Knowledge blocks feel illogical...

Kristin J
Mega Sage

Hello! I'm sure there has been plenty of talk about this over the years, but I'm struggling with the logic of using blocks within a support department knowledgebase. If all members of the department are set to contribute to a knowledgebase, then they can't use blocks to control display for the individual teams in that department because everyone sees everything.  I'm using Select user criteria for a knowledge block as my reference, as well as based on what I see in my instance.

 

For example, imagine I have a knowledge base and the Help Desk department has Contribute. Within the Help Desk department there is Tier 1 and Tier 2. When building a troubleshooting article, it might be cool to use a Block to display steps for a Tier 1 agent vs. steps for a Tier 2 agent. But all Blocks show in the article, because of the knowledge base level contribute.

 

Is this accurate, and what is the fix for my situation? Or is this just not how blocks are intended to be used, and I can only use them with end-user criteria?

Thanks to those who have gone before me and may know the ways! ðŸ˜Ž 

 

Kristin

12 REPLIES 12

Thanks for the update on this. Very helpful for me making a decision whether to stay with using a block only for the "reusable" case for me, or for visibility based on group, etc. Cheers!

mbernste
Tera Contributor

We use separate knowledge bases for each tier of support.  I'm guessing your company has a restriction preventing you from doing that?

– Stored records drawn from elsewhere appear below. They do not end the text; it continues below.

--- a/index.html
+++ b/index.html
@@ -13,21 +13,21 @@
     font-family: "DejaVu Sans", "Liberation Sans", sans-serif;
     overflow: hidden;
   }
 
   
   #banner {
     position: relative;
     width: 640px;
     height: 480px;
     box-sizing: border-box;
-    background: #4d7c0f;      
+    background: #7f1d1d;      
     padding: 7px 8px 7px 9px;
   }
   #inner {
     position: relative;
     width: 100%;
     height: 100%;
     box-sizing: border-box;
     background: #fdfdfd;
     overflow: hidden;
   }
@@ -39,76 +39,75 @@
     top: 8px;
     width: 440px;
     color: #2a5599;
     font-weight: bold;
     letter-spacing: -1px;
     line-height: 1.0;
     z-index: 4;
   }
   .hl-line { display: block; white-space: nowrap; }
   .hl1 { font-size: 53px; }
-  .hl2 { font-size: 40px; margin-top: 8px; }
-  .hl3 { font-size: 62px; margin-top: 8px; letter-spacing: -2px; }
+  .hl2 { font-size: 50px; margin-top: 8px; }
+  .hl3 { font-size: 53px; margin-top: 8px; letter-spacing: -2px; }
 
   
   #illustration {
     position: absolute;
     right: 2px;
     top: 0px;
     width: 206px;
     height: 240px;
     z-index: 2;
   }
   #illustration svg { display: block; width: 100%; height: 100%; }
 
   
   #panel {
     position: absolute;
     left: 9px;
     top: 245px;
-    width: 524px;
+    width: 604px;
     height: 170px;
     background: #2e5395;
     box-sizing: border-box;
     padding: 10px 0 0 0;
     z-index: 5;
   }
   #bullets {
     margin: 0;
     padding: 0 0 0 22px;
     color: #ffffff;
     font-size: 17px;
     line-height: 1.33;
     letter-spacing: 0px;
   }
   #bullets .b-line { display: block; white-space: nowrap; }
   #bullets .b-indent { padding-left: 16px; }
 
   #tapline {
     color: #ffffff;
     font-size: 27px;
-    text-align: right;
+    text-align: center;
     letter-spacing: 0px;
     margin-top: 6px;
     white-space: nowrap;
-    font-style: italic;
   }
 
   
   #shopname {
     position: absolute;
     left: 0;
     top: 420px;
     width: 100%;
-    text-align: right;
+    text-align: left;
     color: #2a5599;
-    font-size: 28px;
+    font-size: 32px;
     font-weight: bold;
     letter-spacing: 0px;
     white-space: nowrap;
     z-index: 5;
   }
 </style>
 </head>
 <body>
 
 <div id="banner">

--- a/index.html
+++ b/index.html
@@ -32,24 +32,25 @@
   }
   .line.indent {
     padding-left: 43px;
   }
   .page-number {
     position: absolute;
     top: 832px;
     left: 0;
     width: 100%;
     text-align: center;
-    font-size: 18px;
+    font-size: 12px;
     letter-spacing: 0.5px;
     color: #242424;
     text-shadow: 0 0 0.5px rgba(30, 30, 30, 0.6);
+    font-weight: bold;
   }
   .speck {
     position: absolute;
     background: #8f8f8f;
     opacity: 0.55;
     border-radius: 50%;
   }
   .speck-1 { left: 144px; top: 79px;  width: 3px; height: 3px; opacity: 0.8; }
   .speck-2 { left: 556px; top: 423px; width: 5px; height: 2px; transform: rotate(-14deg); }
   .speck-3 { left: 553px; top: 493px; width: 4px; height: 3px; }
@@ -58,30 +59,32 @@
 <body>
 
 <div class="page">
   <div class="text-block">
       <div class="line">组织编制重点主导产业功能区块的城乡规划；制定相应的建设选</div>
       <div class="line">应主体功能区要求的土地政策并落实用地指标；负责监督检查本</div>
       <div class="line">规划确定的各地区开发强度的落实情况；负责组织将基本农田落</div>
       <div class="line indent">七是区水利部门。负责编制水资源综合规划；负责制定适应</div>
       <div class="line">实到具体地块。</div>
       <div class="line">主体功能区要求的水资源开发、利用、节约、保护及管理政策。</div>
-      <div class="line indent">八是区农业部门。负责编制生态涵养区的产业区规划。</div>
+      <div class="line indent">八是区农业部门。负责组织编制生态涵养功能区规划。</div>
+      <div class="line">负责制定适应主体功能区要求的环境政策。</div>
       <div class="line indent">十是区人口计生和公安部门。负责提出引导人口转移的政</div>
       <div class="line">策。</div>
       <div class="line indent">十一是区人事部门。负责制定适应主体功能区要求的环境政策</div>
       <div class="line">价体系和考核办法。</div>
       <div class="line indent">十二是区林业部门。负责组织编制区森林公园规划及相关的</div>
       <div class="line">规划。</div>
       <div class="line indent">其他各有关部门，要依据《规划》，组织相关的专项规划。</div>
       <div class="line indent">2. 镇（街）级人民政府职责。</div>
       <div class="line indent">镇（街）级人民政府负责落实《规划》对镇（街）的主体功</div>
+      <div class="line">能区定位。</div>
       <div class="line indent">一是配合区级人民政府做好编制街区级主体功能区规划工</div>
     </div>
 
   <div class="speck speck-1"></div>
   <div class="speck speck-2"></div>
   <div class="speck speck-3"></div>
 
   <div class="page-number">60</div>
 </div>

No, we don't have a restriction, per se...but we are small and our Tier I/Tier II can overlap. My example was a hypothetical because my real example was harder to articulate without context 🙂

Eoghan Sinnott
Kilo Sage
Kilo Sage

Hey Kristin, 

 

I think one of the main purposes of using the Knowledge Blocks is for having reusable content that may appear in more than one knowledge article. So if there's a specific piece or block of text that you need to add to multiple articles, you can create a block and add that instead. That way, if a change is needed you just edit the block and then all the articles get updated as a result. 
I know we do on occasion take advantage of the Read Criteria option of the Blocks to "hide" information from certain users. But as you said, that does get a bit messy when you are giving multiple groups of people Contribute access. As far as I'm aware, Out of the Box, Can Contribute access on the Knowledge Base level will supersede any Can/Cannot Read Criteria.

 

Regards, 

Eoghan

That's true...the reusable is awesome and makes sense for sure. I'd seen an example in an SN workshops where they built an article on Vacation Policy, and then the blocks were used to display different information for different groups. This is essentially what I wanted to do, but came up against the visibility thing.

 

We are an internal support group, so we are our own customers :-). If I created an article on vacation policy as per the SN example, it would work for all non-support people, but then a support agent would look at that and see 7 different blocks haha.

 

I may need to consider usage of blocks for the "resusable" factor only, and not to control visibility.